Sin embargo, también existió un movimiento autogestionario que intento abrirse paso con las oportunidades que ofrecían algunos elementos de estas nuevas políticas, como la cogestión obrera como forma de control sobre los directores de empresas. Esto no llegó a buen puerto, ya que las tradiciones sindicales en toda la URSS se habían debilitado, en parte por el ferreo control estatal. De todas maneras, hubo fuertes huelgas contra el nuevo modelo económico, que ya vislumbraba un giro de poder hacía el mercado y el fin de las protecciones sociales amplias que gozaba todo ciudadano de la URSS. Tampoco hay que desconocer el peso de la fuerte campaña católica contra el bloque soviético. La elección en 1978 de Juan Pablo II como Papa (el primero no italiano en la historia de la Iglesia romana) no será en absoluto casual, como tampoco lo será el hecho de que su primera visita internacional sea a su Polonia natal (el primer país de Europa oriental visitado por un Pontífice), donde instó sutilmente a los fieles a defender la fe y a luchar contra un régimen que defendía el ateísmo. La intervención papal, con apoyo del presidente estadounidense Ronald Reagan y la primera ministra británica Margaret Thatcher, principales voceros de una ofensiva reaccionaria contra el Estado de Bienestar y las organizaciones gremiales, da cuenta de un mundo en profunda transformación en el que el neoliberalismo comenzaba a imponer globalmente sus principios económicos y políticos.

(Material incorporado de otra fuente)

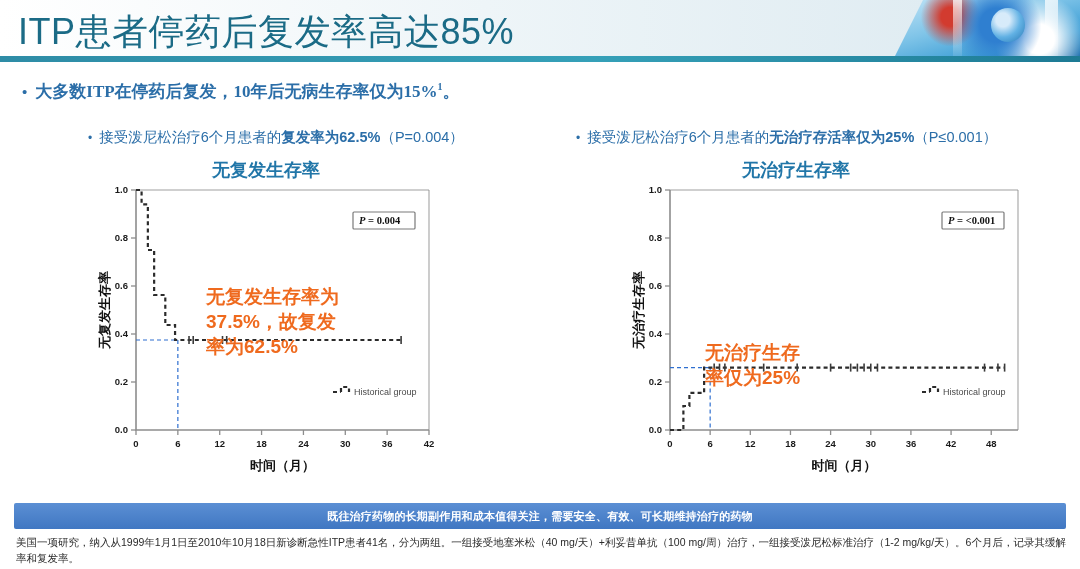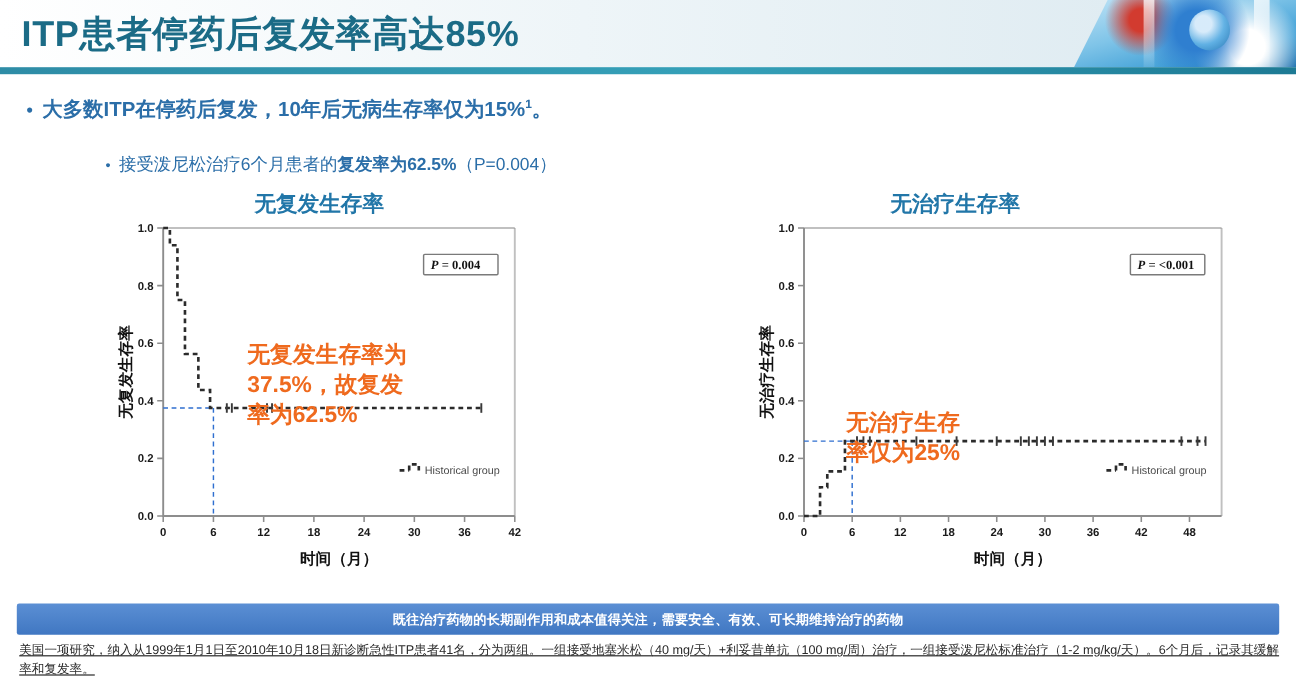"ITP患者停药后复发率高达85%" .header-title { font-size: 30px -> 36px; font-weight: 700 -> 400 }
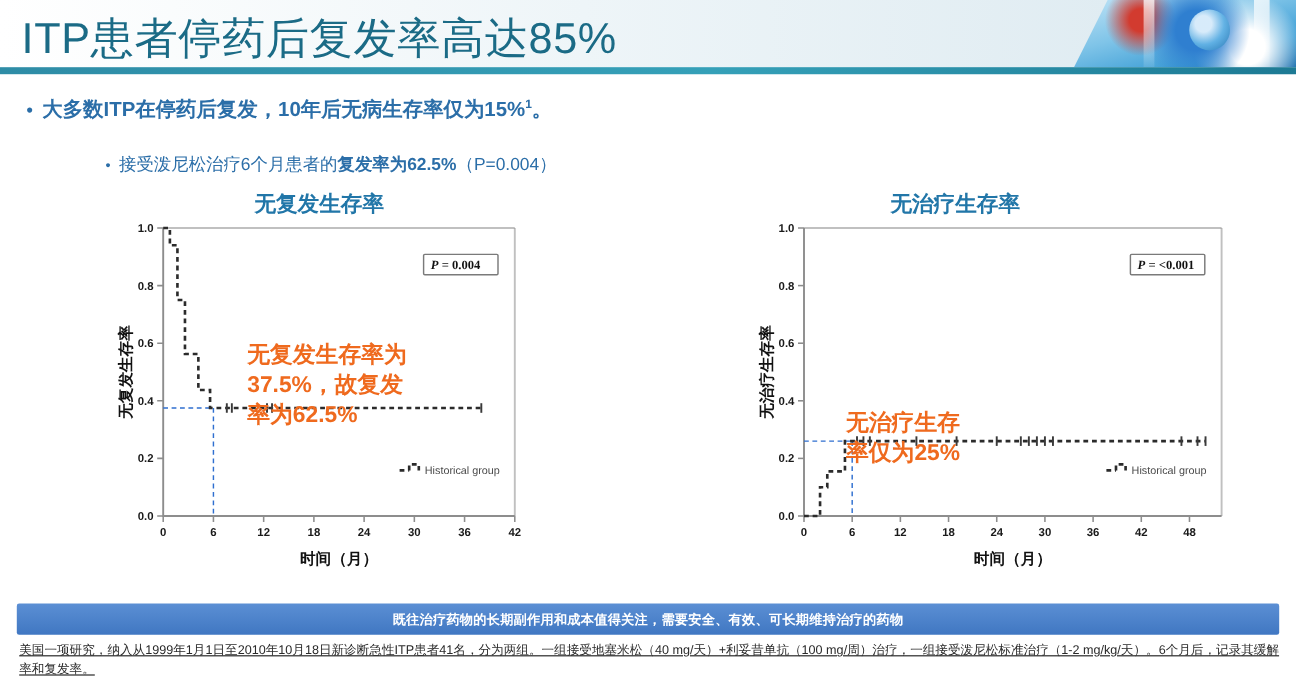"• 大多数ITP在停药后复发，10年后无病生存率仅为15%1。" .bullet-1 { font-family: none -> Liberation Serif, serif }
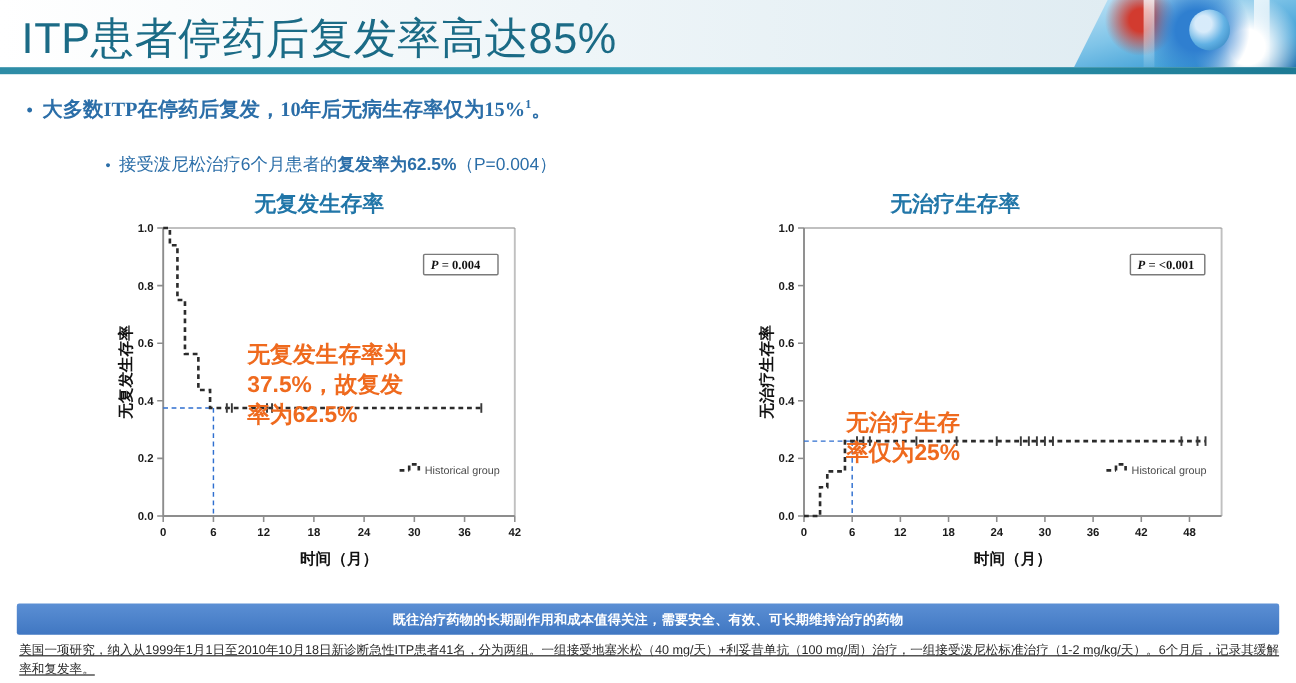"• 接受泼尼松治疗6个月患者的无治疗存活率仅为25%（P≤0.001）" div.sub-bullet { html: none -> <div> <span>•</span><span>接受泼尼松治疗6个月患者的</span><span>无治疗存活率仅为25%</span><span>（P≤0.001）</span> </div> }
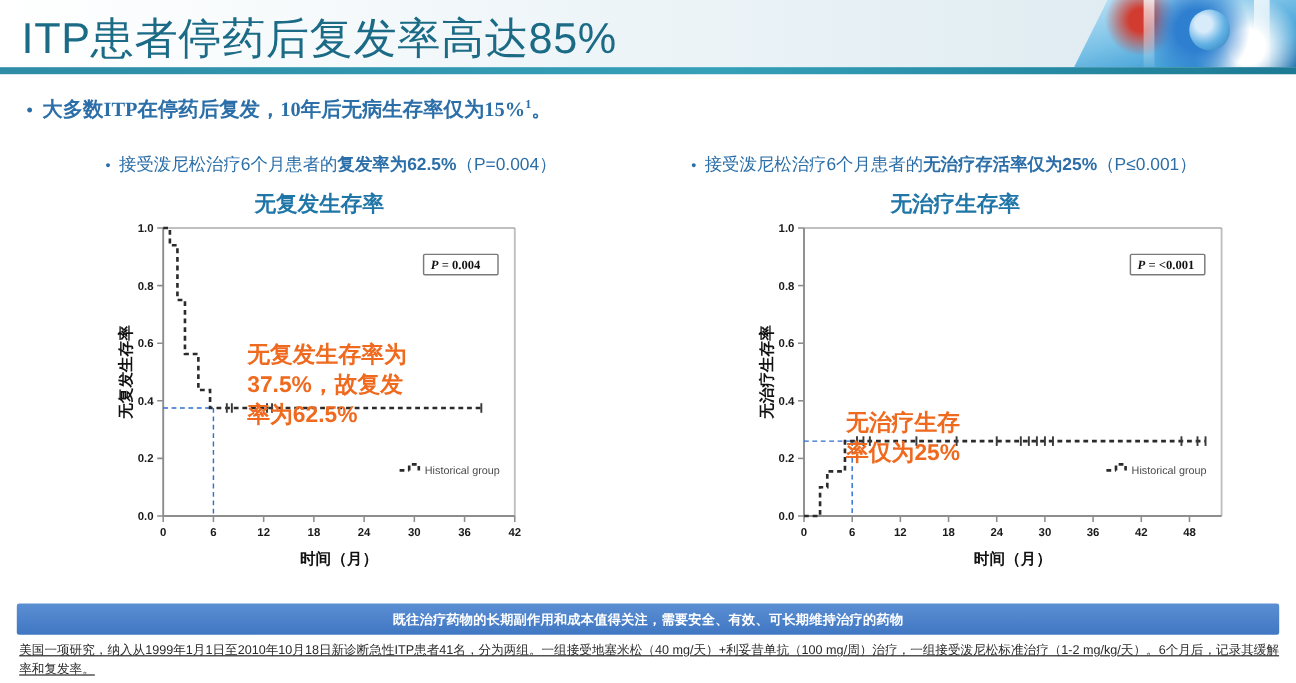"美国一项研究，纳入从1999年1月1日至2010年10月18日新诊断急性ITP患" .footnote { text-decoration: underline -> none }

La caída del Muro entonces debe comprenderse como el triunfo dentro de la misma Unión Soviética de una política de liberalización que, como suele suceder, fue presentada como renovadora pero que terminó siendo conducida por sectores pro restauración capitalista (que además se beneficiaron personalmente de las privatizaciones amañadas).

Las sucesivas encuestas realizadas en todo el territorio de la ex URSS revelan al día de hoy una “añoranza” de aquellos años en los que el Estado ejercía un paralizante control de la vida social al tiempo que garantizaba una vida casi con desempleo y hambre cero y con beneficios sociales y de salud difícilmente alcanzables en una economía capitalista. El final de la URRS, simbolizado en la fecha que hoy recordamos, no fue entonces el destino inevitable del proyecto socialista, sino el resultado de un mundo en transformación y de una puja de poder dentro del Partido Comunista en la que triunfó una capa burocrática que apostó por una transición salvaje al neoliberalismo y se hizo millonaria en el proceso. De alguna manera, China (con todas las críticas que podamos hacerle al actual “socialismo con caracteristicas chinas”) prueba que podía no haberse elegido el camino de la adaptación acrítica a la oleada neoliberal que estaba conquistando el mundo a fines de los 80. Recuperamos hoy entonces no solo una efeméride sino también un vistazo a los futuros posibles de una de las revoluciones más grandes de la historia, que hasta 1989 habilitaban la imaginación de un socialismo que pudiera constituirse como alternativa viable, efectiva y concreta a la barbarie capitalista.